Non da sola: serve il trasferimento tecnologico. Bisognerebbe conferire a un organismo pubblico la possibilità di andare avanti in proprio nella ricerca e nello sviluppo. È impensabile che lo faccia l’Oms, che è un’istituzione debole. La mia proposta è che lo faccia un’infrastruttura di ricerca europea analoga all’Nih, che possa sviluppare una filiera di vaccini e farmaci.

In passato ci sono stati altri esempi di ricerca pubblica in campo farmaceutico, chimico, energetico. Non tutti positivi.

Il modello a cui io penso assomiglia più al Cern, all’Agenzia Spaziale Europea (Esa) o allo European Molecular Biology Laboratory che non alle vecchie imprese di stato. La differenza? Quelle infrastrutture di ricerca sono fortemente orientate da missioni tecnologiche e scientifiche e governate dalla comunità dei ricercatori: la direttrice del Cern Fabiola Gianotti non è stata nominata da un ministro, la sua leadership è stata espressa dalla sua stessa comunità. In campo medico-sanitario questo non è mai accaduto.

È solo un’idea?

È una proposta concreta, che il 16 dicembre presenterò al Parlamento Europeo con diverse opzioni. Si può pensare a un’infrastruttura di ricerca con laboratori propri o a una struttura decentrata. E questa organizzazione potrebbe occuparsi esclusivamente di malattie infettive o anche di altre emergenze sanitarie. Il modello a cui mi riferisco assomiglia all’Esa, che lavora per “missioni” nel campo della ricerca spaziale: le sue missioni potrebbero essere un vaccino contro tutti i coronavirus, ad esempio, o un farmaco contro la tubercolosi resistente agli antibiotici. Servirebbe un trattato sovranazionale in cui l’Unione figurerebbe come promotore ma aperto anche a Stati che non ne fanno parte come Regno Unito, Svizzera o Norvegia.

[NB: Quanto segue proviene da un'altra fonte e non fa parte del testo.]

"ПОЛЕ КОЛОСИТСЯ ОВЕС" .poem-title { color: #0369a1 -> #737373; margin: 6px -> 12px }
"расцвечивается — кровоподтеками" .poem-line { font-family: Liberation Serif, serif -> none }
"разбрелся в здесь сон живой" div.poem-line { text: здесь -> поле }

L’infrastruttura di ricerca avrebbe un orizzonte di 30 anni, l’ambizione di perseguire un centinaio di missioni e un budget che, a seconda delle opzioni, potrebbe avvicinarsi a quello dell’Esa, 4-6 miliardi di euro l’anno. Le missioni sarebbero negoziate tra istituzioni politiche e comunità scientifica. Per preparare questo rapporto abbiamo intervistato oltre 50 esperti internazionali, e c’è un consenso altissimo su quali siano le priorità per la ricerca medica attuale.

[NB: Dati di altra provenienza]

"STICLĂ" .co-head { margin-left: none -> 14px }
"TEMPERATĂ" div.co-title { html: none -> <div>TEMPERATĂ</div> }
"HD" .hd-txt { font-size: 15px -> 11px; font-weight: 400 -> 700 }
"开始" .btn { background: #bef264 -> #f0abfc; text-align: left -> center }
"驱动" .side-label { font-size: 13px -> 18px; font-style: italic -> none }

Perché l’Italia non è riuscita a sviluppare un vaccino, mentre Cuba sì?

Non conosco in dettaglio il caso italiano, ma mi è parso velleitario dall’inizio. Per due ragioni: il vaccino italiano si può anche fare, ma significa arrivare fino in fondo alle ricerche e servono notevoli investimenti. Il governo italiano non era pronto e forse è anche giusto così: perché puntare sulla scala nazionale e non su quella europea? Poi c’è l’aspetto produttivo: i pochi impianti dotati dei bioreattori necessari alla produzione dei vaccini avrebbero dovuti scontrarsi con una burocrazia faticosissima prima di ottenere le autorizzazioni. Cuba ha una storia di eccellenza nel campo, di grandi investimenti sulla ricerca medica e sui farmaci. È una sciagura che Cuba sia rimasta isolata, perché in un altro contesto internazionale avrebbero potuto avere un impatto su una scala molto più rilevante.